(Code change snippets)
• • • • •

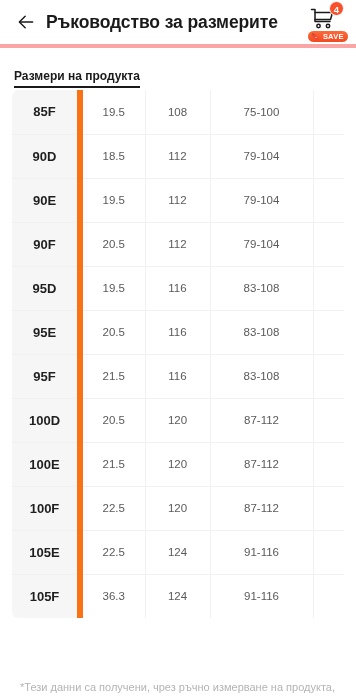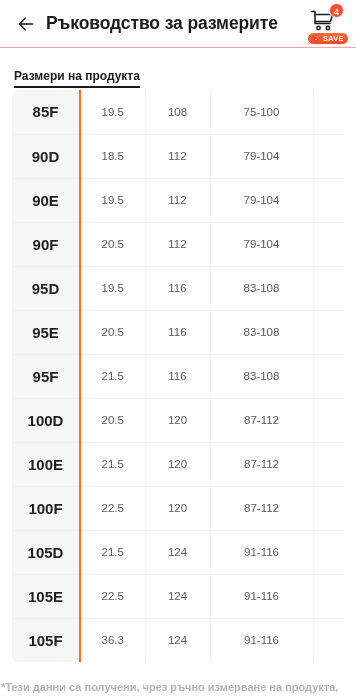--- a/index.html
+++ b/index.html
@@ -28,7 +28,7 @@
     align-items: center;
     padding: 0 8px 0 10px;
     background: #ffffff;
-    border-bottom: 1px solid #fca5a5;
+    border-bottom: 4px solid #fca5a5;
   }
   .back-btn {
     width: 32px;

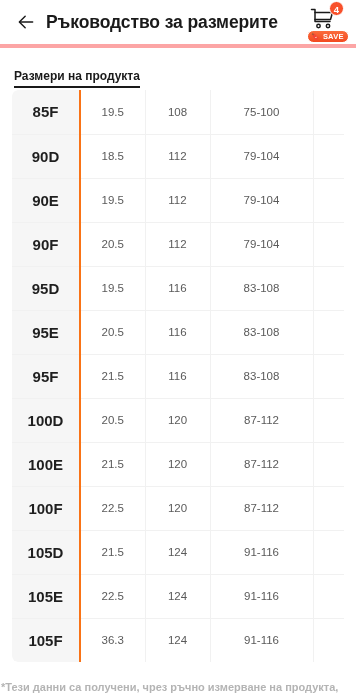--- a/index.html
+++ b/index.html
@@ -155,8 +155,8 @@
     background: #f6f6f6;
     color: #1f1f1f;
     font-weight: 700;
-    font-size: 15px;
-    border-right: 2px solid #f97316;
+    font-size: 13px;
+    border-right: 6px solid #f97316;
   }
   table.size-table tr:first-child td.col-size { border-top-left-radius: 6px; }
   table.size-table tr:last-child td.col-size { border-bottom-left-radius: 6px; }

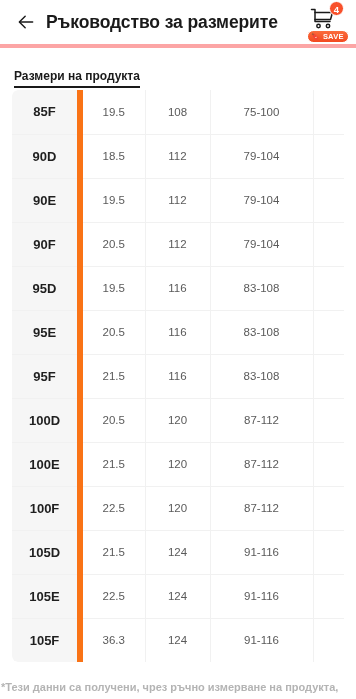--- a/index.html
+++ b/index.html
@@ -304,13 +304,6 @@
             <td class="col-tail"></td>
           </tr>
           <tr>
-            <td class="col-size">105D</td>
-            <td>21.5</td>
-            <td>124</td>
-            <td>91-116</td>
-            <td class="col-tail"></td>
-          </tr>
-          <tr>
             <td class="col-size">105E</td>
             <td>22.5</td>
             <td>124</td>

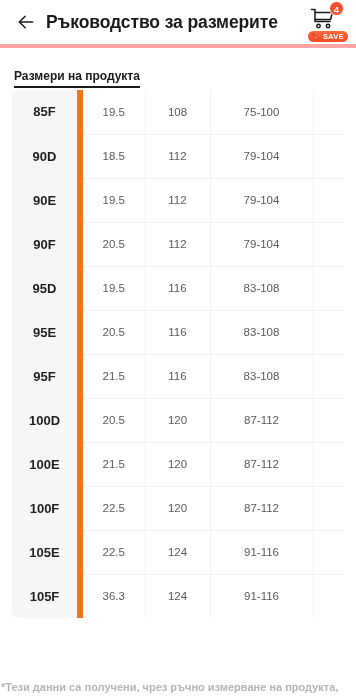--- a/index.html
+++ b/index.html
@@ -173,7 +173,7 @@
   
   .footnote {
     position: absolute;
-    left: 1px;
+    left: 20px;
     right: 8px;
     bottom: 4px;
     font-size: 11px;
@@ -181,7 +181,6 @@
     line-height: 1.4;
     white-space: nowrap;
     overflow: hidden;
-    font-weight: bold;
   }
 </style>
 </head>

• • • • •

_Work task:_
Where pictures appear, drop them, and reproduce exactly only the lines running from the beginning of the data to the line that contains "white-space: nowrap;", inclusive.

_Answer to this problem:_
--- a/index.html
+++ b/index.html
@@ -28,7 +28,7 @@
     align-items: center;
     padding: 0 8px 0 10px;
     background: #ffffff;
-    border-bottom: 1px solid #fca5a5;
+    border-bottom: 4px solid #fca5a5;
   }
   .back-btn {
     width: 32px;

--- a/index.html
+++ b/index.html
@@ -155,8 +155,8 @@
     background: #f6f6f6;
     color: #1f1f1f;
     font-weight: 700;
-    font-size: 15px;
-    border-right: 2px solid #f97316;
+    font-size: 13px;
+    border-right: 6px solid #f97316;
   }
   table.size-table tr:first-child td.col-size { border-top-left-radius: 6px; }
   table.size-table tr:last-child td.col-size { border-bottom-left-radius: 6px; }

--- a/index.html
+++ b/index.html
@@ -304,13 +304,6 @@
             <td class="col-tail"></td>
           </tr>
           <tr>
-            <td class="col-size">105D</td>
-            <td>21.5</td>
-            <td>124</td>
-            <td>91-116</td>
-            <td class="col-tail"></td>
-          </tr>
-          <tr>
             <td class="col-size">105E</td>
             <td>22.5</td>
             <td>124</td>

--- a/index.html
+++ b/index.html
@@ -173,7 +173,7 @@
   
   .footnote {
     position: absolute;
-    left: 1px;
+    left: 20px;
     right: 8px;
     bottom: 4px;
     font-size: 11px;
@@ -181,7 +181,6 @@
     line-height: 1.4;
     white-space: nowrap;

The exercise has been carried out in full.